### Task material

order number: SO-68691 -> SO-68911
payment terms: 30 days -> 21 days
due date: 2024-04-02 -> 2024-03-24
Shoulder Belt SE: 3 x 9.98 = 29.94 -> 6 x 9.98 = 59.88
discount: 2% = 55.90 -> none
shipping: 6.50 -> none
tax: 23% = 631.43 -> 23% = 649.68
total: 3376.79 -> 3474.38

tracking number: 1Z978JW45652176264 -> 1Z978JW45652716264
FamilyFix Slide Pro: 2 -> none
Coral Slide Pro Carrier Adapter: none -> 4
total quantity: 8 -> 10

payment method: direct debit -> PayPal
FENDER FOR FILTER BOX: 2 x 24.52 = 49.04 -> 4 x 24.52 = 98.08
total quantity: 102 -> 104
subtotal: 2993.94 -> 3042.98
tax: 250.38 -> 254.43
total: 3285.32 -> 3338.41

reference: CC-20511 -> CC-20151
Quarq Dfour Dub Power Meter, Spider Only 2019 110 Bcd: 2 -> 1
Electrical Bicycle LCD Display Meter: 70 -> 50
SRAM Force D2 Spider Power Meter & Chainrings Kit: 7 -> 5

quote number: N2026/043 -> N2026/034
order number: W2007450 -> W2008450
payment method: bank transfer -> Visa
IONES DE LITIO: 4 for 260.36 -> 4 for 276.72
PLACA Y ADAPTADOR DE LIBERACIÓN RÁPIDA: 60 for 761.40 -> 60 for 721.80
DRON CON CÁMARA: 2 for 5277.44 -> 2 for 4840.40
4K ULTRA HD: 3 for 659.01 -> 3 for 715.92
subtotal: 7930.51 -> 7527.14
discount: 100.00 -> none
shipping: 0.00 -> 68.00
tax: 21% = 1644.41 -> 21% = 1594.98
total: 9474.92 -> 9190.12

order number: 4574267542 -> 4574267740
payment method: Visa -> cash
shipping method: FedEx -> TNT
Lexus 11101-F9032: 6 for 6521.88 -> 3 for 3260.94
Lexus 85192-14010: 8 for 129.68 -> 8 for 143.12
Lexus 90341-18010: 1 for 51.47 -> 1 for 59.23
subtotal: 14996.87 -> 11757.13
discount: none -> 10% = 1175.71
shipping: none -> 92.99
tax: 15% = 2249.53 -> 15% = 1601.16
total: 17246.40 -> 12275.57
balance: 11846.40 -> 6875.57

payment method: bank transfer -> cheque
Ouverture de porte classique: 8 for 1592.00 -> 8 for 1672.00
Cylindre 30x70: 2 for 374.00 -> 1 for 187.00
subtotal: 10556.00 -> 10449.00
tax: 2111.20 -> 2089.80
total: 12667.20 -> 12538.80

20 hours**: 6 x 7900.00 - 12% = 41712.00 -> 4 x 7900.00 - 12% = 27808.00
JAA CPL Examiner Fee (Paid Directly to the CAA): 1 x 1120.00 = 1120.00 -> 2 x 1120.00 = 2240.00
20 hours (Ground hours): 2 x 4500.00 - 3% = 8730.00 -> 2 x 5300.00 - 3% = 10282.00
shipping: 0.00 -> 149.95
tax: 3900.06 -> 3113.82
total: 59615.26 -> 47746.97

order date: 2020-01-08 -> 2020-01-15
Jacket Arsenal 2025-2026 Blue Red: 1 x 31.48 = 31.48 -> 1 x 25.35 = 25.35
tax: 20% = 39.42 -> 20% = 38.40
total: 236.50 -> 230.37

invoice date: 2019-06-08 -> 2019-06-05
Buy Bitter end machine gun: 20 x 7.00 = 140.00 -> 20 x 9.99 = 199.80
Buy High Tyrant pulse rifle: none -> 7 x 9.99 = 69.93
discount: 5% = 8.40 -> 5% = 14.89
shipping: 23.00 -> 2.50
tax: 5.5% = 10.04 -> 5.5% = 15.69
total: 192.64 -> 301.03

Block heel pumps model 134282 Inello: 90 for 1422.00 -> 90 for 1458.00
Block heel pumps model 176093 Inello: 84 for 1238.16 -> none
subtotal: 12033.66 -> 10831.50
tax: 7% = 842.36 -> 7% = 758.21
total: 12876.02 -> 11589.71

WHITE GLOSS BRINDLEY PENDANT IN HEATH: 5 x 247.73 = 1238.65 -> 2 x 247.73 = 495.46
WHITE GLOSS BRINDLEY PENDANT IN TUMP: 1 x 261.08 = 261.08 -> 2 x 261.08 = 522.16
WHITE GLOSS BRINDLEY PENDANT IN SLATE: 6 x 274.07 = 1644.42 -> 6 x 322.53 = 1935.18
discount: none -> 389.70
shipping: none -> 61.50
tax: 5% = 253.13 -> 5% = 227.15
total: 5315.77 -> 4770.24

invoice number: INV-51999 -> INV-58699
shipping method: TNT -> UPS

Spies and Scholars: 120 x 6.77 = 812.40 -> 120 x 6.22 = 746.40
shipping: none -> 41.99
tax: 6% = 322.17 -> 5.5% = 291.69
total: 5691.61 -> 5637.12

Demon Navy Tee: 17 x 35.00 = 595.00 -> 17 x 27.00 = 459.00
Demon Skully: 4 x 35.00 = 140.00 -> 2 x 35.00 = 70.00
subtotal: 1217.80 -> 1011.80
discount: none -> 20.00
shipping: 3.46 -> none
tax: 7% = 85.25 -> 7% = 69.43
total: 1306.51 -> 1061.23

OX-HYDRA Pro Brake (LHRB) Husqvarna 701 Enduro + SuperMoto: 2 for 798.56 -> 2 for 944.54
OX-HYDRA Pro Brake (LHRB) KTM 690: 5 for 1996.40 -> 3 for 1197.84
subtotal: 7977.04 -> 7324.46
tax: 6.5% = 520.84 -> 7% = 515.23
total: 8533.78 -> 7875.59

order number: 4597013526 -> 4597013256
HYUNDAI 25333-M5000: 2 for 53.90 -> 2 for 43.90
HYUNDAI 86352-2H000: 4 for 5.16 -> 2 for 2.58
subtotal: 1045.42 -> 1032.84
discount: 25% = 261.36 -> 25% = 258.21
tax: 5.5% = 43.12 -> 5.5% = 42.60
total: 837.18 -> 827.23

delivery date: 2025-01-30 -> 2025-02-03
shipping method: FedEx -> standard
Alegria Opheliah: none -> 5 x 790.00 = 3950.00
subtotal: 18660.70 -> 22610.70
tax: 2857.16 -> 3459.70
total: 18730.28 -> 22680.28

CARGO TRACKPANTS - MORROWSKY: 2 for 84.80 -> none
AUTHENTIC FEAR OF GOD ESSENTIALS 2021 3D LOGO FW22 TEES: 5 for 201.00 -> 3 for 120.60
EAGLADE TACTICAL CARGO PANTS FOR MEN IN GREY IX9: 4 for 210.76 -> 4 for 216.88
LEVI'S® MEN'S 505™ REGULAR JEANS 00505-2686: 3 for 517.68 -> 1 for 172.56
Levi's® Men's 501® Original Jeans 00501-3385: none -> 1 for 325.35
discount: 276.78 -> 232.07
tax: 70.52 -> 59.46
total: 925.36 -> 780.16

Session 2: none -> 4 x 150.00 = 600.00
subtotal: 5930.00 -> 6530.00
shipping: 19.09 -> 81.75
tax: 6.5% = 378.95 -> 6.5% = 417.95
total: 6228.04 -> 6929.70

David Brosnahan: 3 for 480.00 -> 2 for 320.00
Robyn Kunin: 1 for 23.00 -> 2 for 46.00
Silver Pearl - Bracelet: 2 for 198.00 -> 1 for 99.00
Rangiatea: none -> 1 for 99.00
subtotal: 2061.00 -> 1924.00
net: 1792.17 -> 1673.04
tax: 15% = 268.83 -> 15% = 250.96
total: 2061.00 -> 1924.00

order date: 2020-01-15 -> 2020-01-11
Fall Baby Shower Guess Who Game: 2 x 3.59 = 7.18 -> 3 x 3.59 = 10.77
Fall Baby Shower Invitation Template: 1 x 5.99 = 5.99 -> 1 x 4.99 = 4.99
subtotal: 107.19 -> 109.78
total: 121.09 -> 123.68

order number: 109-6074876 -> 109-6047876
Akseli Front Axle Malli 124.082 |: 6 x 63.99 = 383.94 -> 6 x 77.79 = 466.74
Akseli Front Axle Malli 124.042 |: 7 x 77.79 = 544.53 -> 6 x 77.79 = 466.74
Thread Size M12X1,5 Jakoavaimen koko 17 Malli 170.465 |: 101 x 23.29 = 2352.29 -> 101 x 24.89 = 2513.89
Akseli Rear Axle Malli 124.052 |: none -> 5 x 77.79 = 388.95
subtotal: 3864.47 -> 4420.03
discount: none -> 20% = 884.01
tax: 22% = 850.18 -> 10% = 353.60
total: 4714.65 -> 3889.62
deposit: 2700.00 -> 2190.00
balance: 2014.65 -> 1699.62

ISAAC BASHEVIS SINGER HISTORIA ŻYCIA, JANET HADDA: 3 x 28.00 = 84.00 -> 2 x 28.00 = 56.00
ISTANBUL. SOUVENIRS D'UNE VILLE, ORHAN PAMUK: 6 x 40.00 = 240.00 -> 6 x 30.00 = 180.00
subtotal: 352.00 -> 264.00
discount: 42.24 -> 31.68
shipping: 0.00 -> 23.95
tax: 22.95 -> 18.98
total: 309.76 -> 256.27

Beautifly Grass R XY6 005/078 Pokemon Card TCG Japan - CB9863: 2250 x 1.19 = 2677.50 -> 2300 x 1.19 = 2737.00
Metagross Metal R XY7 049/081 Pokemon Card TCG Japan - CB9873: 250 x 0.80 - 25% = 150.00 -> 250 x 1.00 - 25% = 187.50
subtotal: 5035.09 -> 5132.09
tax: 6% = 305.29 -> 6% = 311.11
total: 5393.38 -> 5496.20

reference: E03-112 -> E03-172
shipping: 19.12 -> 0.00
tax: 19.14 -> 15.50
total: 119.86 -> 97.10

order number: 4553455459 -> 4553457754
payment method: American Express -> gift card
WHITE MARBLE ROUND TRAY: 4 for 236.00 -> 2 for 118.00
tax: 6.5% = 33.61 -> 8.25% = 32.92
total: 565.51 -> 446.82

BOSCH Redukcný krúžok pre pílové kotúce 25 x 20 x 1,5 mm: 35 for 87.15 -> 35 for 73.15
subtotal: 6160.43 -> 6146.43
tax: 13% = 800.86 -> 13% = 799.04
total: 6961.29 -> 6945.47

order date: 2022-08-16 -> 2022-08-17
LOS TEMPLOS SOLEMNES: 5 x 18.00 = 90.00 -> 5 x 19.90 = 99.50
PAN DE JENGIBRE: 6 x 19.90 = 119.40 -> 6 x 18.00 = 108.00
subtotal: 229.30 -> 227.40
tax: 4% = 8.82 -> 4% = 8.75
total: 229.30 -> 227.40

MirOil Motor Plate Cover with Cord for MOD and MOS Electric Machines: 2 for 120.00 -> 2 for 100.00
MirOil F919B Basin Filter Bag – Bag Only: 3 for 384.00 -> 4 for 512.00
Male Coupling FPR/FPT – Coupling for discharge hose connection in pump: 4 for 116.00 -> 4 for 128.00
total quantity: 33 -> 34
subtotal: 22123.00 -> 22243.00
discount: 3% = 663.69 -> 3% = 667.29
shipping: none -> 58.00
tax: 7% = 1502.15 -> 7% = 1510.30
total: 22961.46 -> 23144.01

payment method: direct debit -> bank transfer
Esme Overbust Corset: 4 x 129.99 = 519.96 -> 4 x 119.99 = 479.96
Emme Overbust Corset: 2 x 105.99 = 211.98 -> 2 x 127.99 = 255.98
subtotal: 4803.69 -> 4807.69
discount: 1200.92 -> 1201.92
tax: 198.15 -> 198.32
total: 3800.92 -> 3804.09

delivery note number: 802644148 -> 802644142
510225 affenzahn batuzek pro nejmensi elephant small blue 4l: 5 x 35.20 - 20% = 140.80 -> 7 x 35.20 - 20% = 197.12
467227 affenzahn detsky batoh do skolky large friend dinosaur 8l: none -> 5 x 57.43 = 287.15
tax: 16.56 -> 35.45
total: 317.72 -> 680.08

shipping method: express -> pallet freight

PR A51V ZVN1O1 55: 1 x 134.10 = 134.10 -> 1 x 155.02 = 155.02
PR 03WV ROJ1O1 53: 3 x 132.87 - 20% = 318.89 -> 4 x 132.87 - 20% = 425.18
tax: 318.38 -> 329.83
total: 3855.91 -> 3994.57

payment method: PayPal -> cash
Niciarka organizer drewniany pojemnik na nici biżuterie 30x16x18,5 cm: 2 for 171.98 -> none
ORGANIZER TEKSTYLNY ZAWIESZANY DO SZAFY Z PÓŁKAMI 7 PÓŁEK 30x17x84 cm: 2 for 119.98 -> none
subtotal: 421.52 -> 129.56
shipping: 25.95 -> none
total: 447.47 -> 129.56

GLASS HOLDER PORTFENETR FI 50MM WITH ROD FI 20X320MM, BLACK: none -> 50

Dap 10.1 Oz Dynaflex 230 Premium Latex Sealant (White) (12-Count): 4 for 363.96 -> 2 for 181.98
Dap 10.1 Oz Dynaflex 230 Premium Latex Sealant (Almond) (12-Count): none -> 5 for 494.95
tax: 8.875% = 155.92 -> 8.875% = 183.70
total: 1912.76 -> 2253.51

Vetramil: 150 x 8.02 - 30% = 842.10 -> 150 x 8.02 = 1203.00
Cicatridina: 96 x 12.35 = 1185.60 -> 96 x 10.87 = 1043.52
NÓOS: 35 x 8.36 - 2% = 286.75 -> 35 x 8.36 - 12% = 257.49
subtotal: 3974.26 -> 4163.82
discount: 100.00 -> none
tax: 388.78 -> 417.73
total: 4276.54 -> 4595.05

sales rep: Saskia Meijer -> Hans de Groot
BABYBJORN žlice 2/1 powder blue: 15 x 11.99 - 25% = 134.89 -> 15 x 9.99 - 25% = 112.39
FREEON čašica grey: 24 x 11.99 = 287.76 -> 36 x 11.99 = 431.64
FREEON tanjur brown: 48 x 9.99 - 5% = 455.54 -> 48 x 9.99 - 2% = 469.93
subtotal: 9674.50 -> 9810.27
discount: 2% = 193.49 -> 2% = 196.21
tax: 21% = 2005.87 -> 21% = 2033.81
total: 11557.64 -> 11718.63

######

*What to work on*. In the listing above, locate each line with "Dynaflex" and copy it.

*Output of the task*.
Dap 10.1 Oz Dynaflex 230 Premium Latex Sealant (White) (12-Count): 4 for 363.96 -> 2 for 181.98
Dap 10.1 Oz Dynaflex 230 Premium Latex Sealant (Almond) (12-Count): none -> 5 for 494.95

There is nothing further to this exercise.